January 24, 2011 12:48 am | Updated October 13, 2016 10:10 pm IST - ISLAMABAD:

Afghan workers cutting open poppy bulbs, the first stage in the harvesting process, in Jalalabad in this file photo.

Afghan workers cutting open poppy bulbs, the first stage in the harvesting process, in Jalalabad in this file photo.

With opium prices shooting up by 164 per cent in 2010 over the 2009 level owing to shortage, the United Nations Office on Drugs and Crime (UNODC) has warned of more Afghans taking to opium cultivation this year; more so with the falling prices of other licit crops. With 89 per cent of the total income from opium production going to farmers in the Taliban controlled areas of southern Afghanistan, it once again draws attention to how poppy cultivation remains a funding source for terror.

While the Afghanistan Opium Survey 2010 dwells on the strong linkage between opium production and insecurity in the southern and western parts of the war-ravaged country, the study makes no mention of an observation that was made in a September 2009 briefing to the North Atlantic Treaty Organisation by former UNODC Executive Director Antonio Maria Costa.

Reflecting on the opium situation in Afghanistan, he had warned — as per a leaked U.S. cable released by WikiLeaks — that the Taliban was withholding huge stocks of opium from the market and treating them like “savings accounts”.
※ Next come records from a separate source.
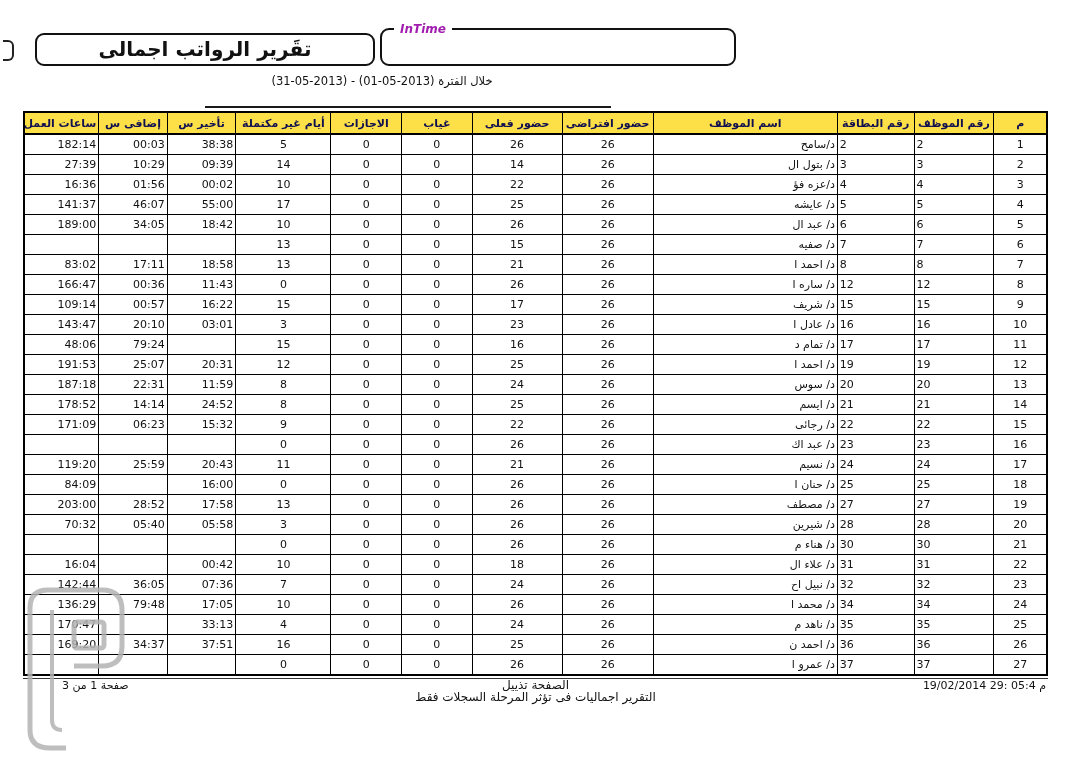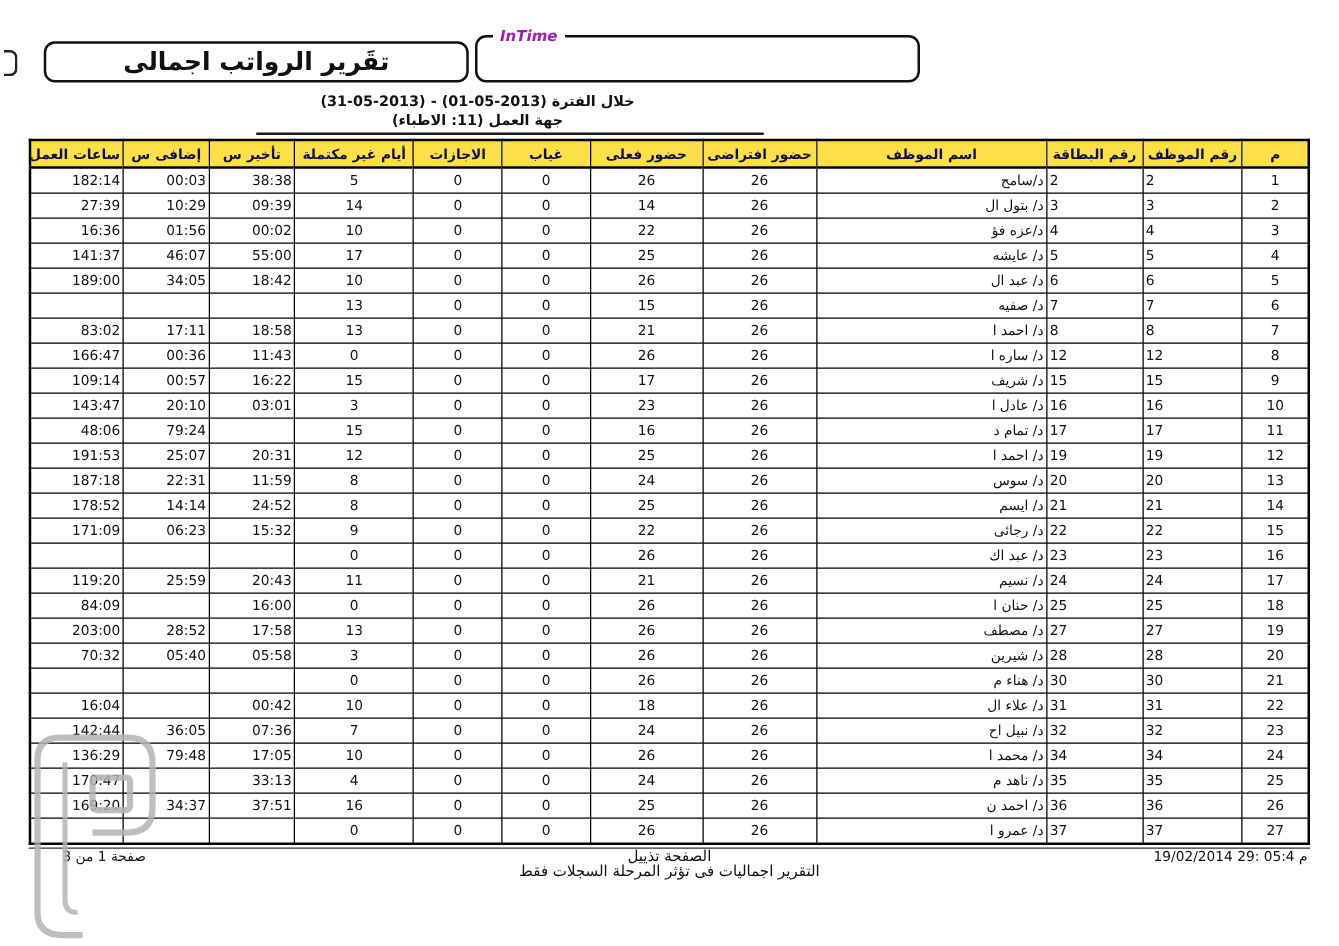"خلال الفترة (2013-05-01) - (2013-05-31)" .subheader { font-weight: bold -> normal }
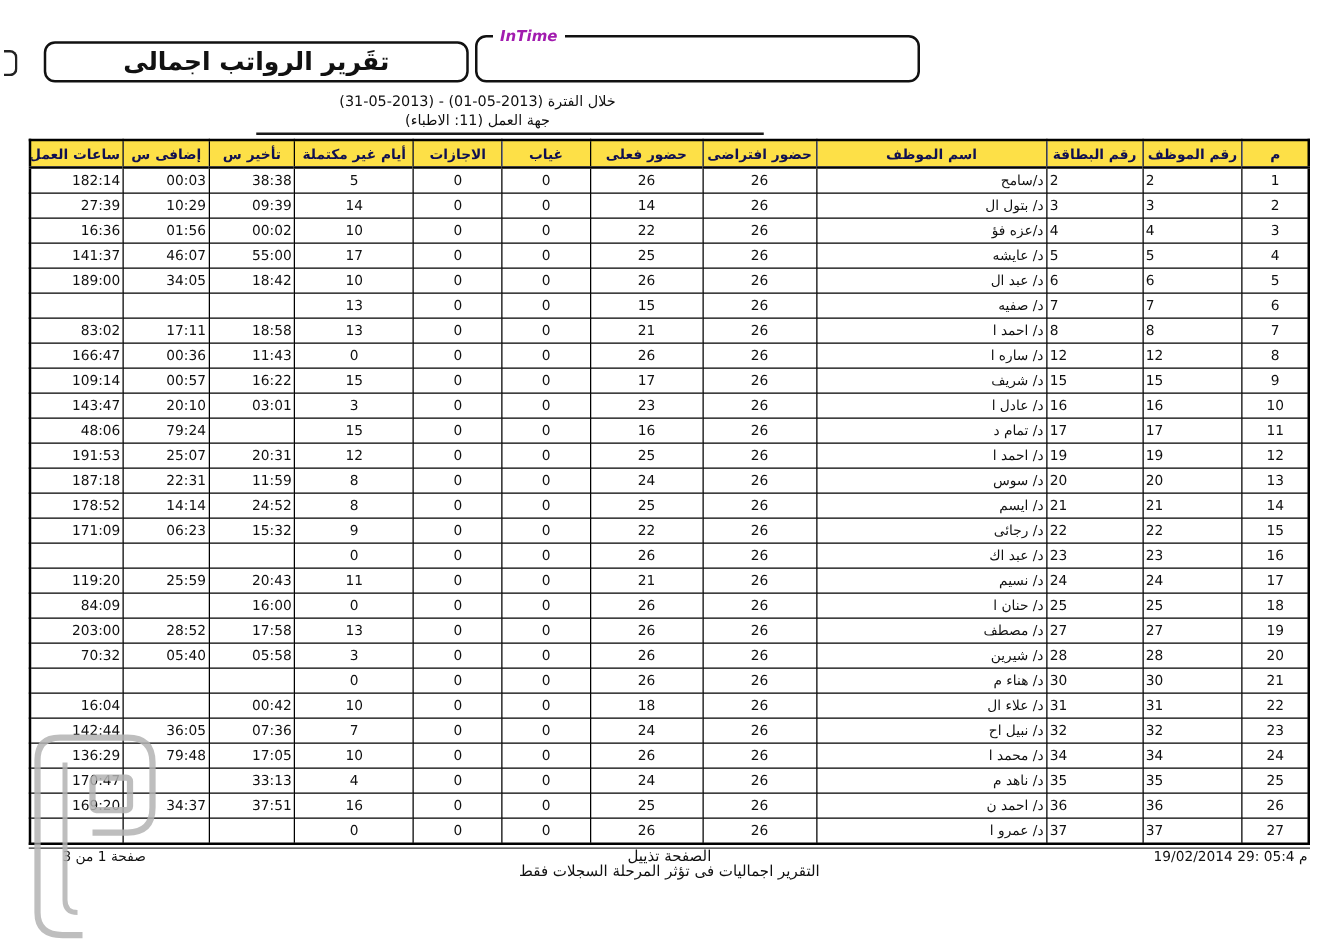"جهة العمل (11: الاطباء)" div { html: <div>جهة العمل (11: الاطباء)</div> -> none }
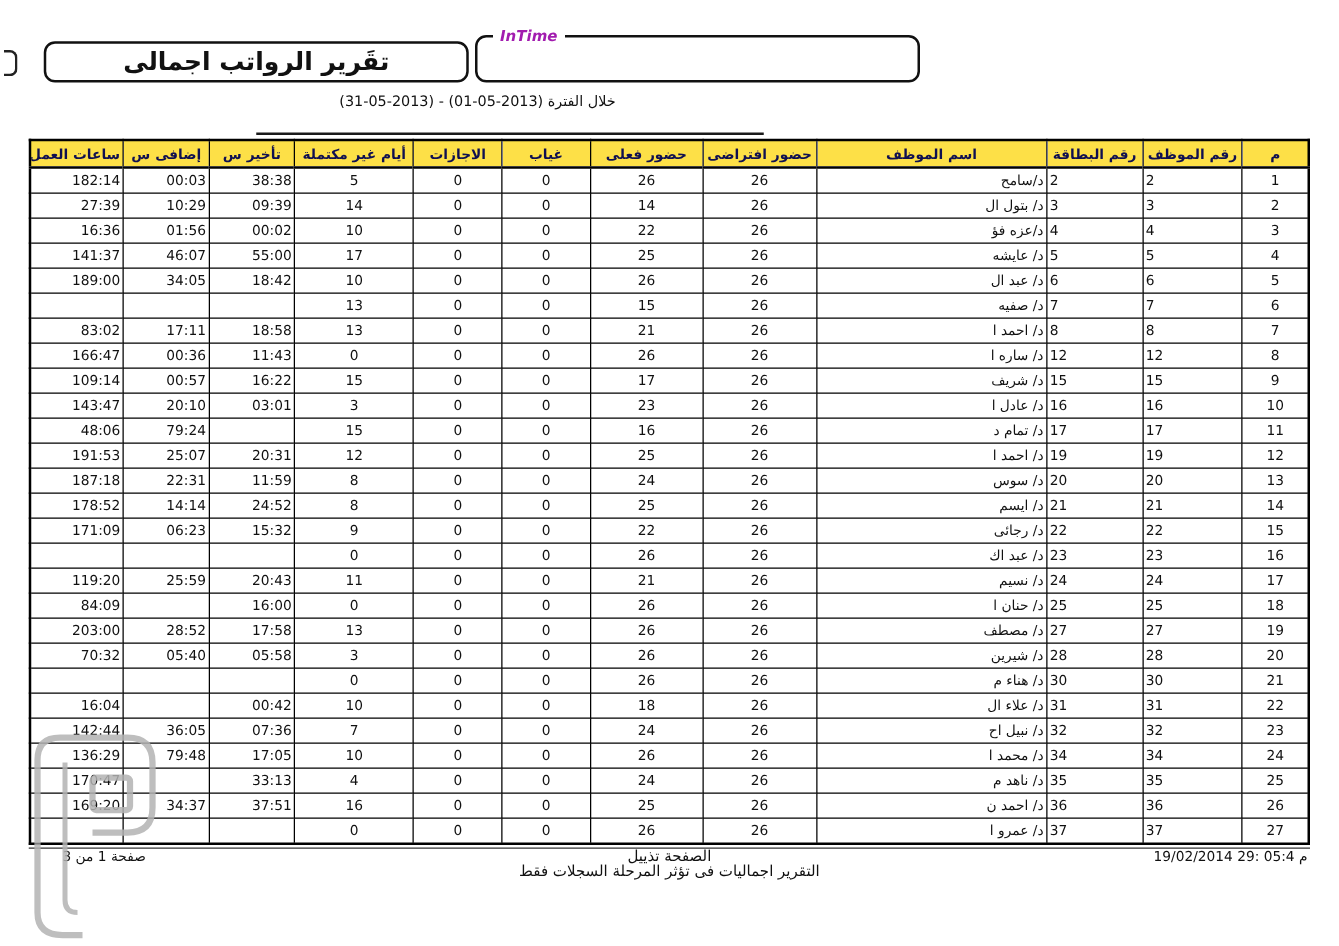"صفحة 1 من 3" .page-info { left: 50px -> 62px }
This, according to him, posed a serious threat as it could fund the insurgency.

The latest UNODC report adds to the worries of the coalition forces in Afghanistan though the total area under cultivation remained at 2009 levels and production nearly halved because of a disease that affected the crop across the country.

“The market responded to the steep drop in opium production with an equally dramatic jump in the market price to more than double 2009 levels. Meanwhile, the price of wheat — one of Afghanistan's principal crop alternatives to opium — has fallen. At current pries planting opium poppies is six times more profitable than growing wheat. The high price of opium combined with a low wheat price may encourage more farmers to cultivate opium in 2011,” the report warned.

Afghanistan, according to UNODC, continues to account for about two-thirds of the global opium cultivation and 98 per cent of this is concentrated in nine provinces in the south and west of the country.

These are also the most insecure provinces with Helmand — the most dangerous place in Afghanistan — accounting for 53 per cent of all the opium that is produced in the country.

Farmers in the southern region accounted for close to 89 per cent of the total income from opium production — the highest such concentration ever encountered in Afghanistan. And, farmers in Helmand earned around $350 million, equivalent to 73 per cent of the total farm-gate value of opium in Afghanistan in 2009.